CAMBRIDGE, UK — AstraZeneca said it will continue to be the conduit for sharing Chinese innovation with the rest of the world, but will establish a dedicated supply chain for the Chinese market amid geopolitical tensions.
“We are hopeful for the best and plan for the worst,” CEO Pascal Soriot told reporters Tuesday during the company’s investor day at its R&D center in Cambridge, UK.
AstraZeneca, one of the largest multinational pharma players in China, has maintained its commitment to the region both as a market and an R&D engine even as US lawmakers dial up scrutiny of Chinese biopharma suppliers and seek to ban them from doing business with US companies.
The potential tensions are spurring AstraZeneca’s efforts to build a separate supply chain focused on China, an arrangement Soriot has previously alluded to.
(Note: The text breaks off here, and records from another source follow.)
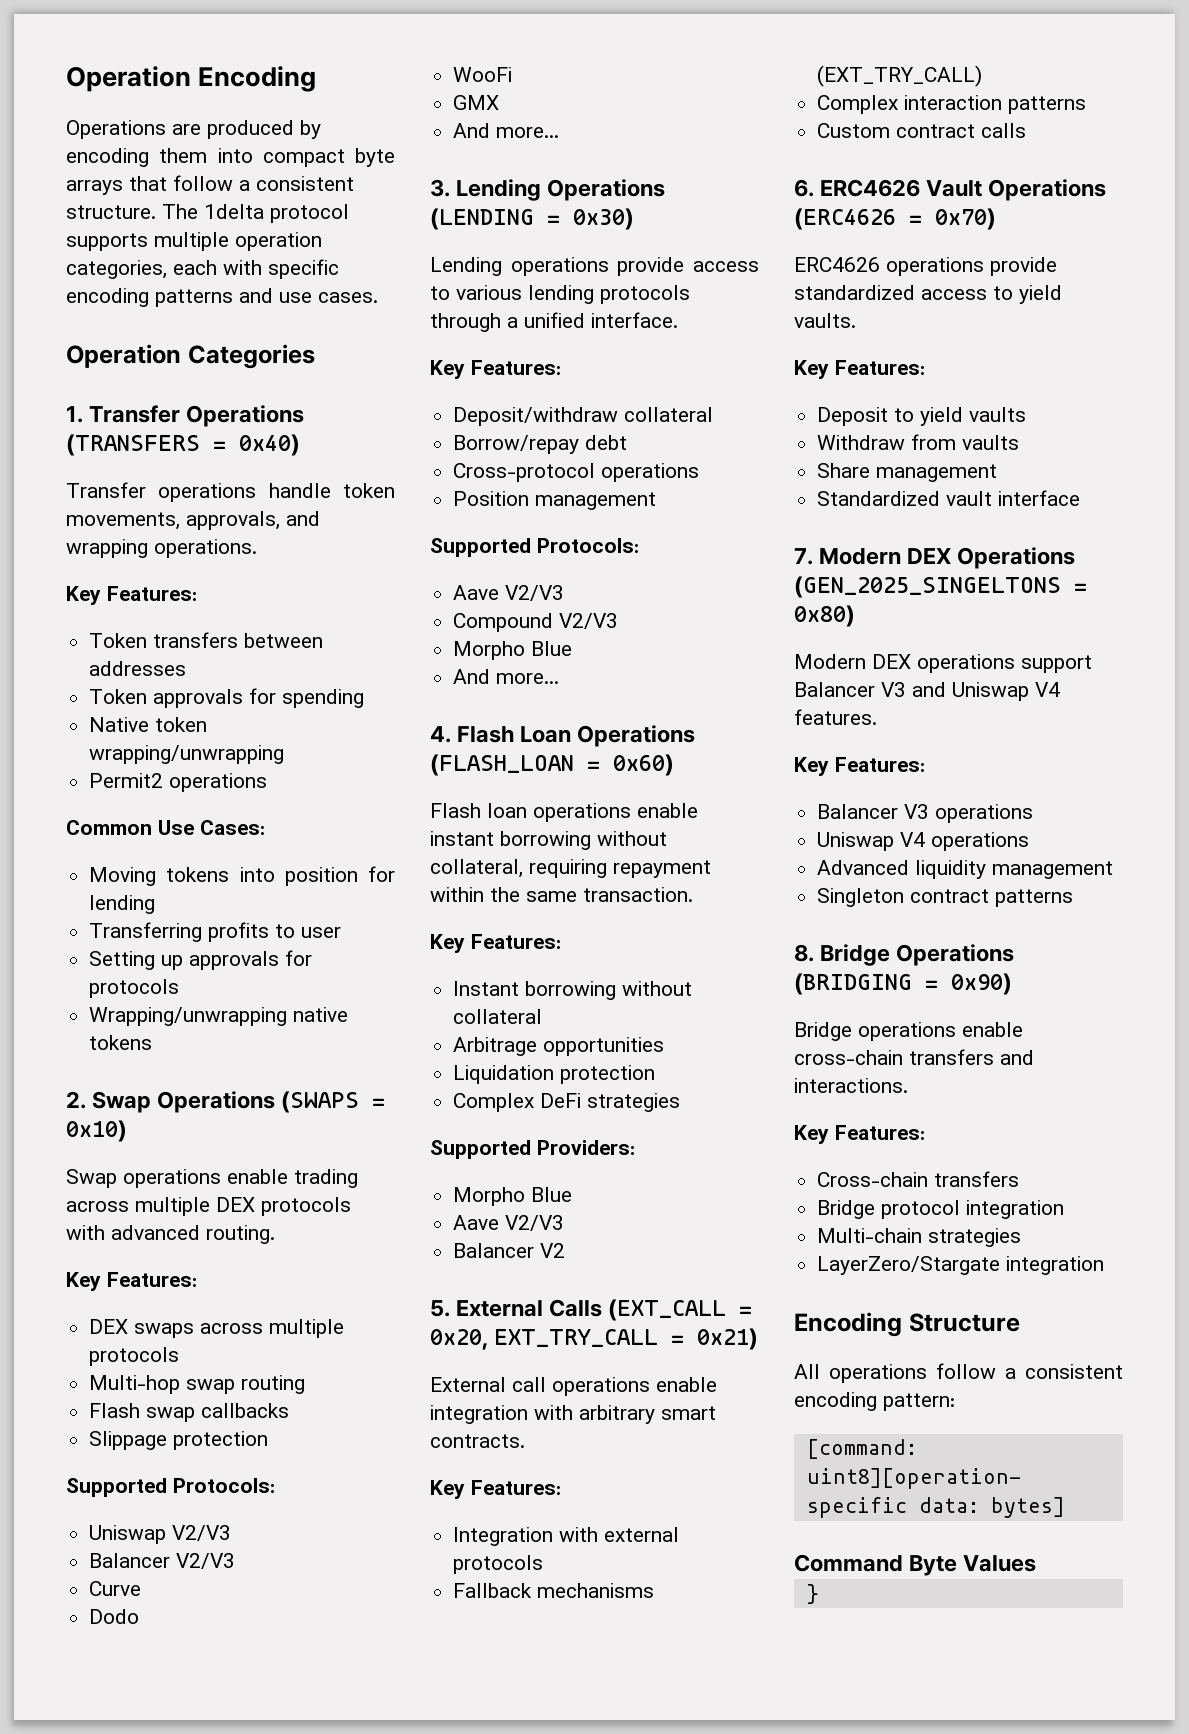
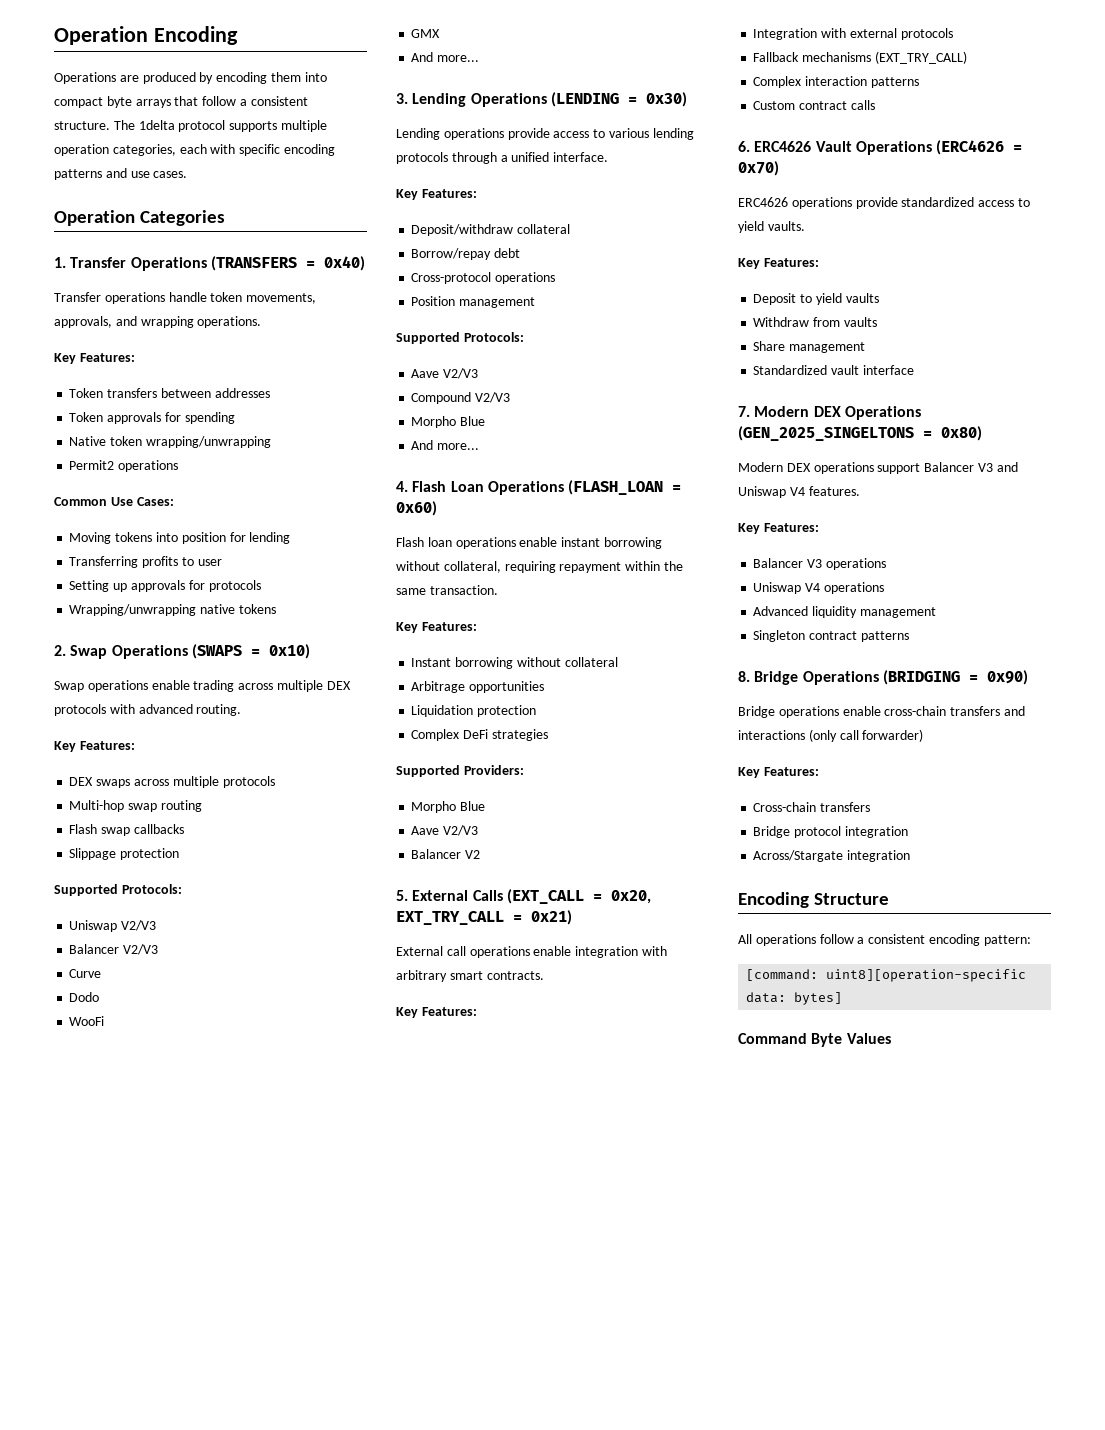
- Bridge operations enable cross-chain transfers and interactions.
+ Bridge operations enable cross-chain transfers and interactions (only call forwarder)
- Multi-chain strategies
- LayerZero/Stargate integration
+ Across/Stargate integration
- }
Going forward, one big category for China will be inhaled products for asthma and chronic obstructive pulmonary disease, CFO Aradhana Sarin said.
Last year, AstraZeneca’s $5.8 billion in China sales accounted for 13% of its $45.8 billion total, according to the company’s 2023 earnings report.
At the same time, AstraZeneca is still investing in production in other regions, with a goal to build resilient supply chains that cater to China and are “still connected, of course, but can operate as independently as possible,” Soriot said.
At the Tuesday event, the UK drugmaker charted how it plans to generate $80 billion in revenue by 2030 by advancing “difficult-to-copy” therapies. One way for the company to fill its pipeline is through partnerships and R&D work in China. It has 18,000 employees in the country, where Soriot said innovation “has exploded.”
“When you look at innovation from innovation culture, Europe has declined very rapidly,” he said. “Most of the innovation these days takes place in the US or China. So we have to be in China to be able to connect with innovation, partner with innovation.”
Soriot cited cell therapy as a key focus area in China, where regulatory differences with the US can translate to early R&D being done “much faster than anywhere else in the world.” With the help of Gracell Biotechnologies — a Chinese cell therapy outfit that AstraZeneca bought for $1 billion in December — the company plans to use China’s regulatory speed to its advantage, Soriot said.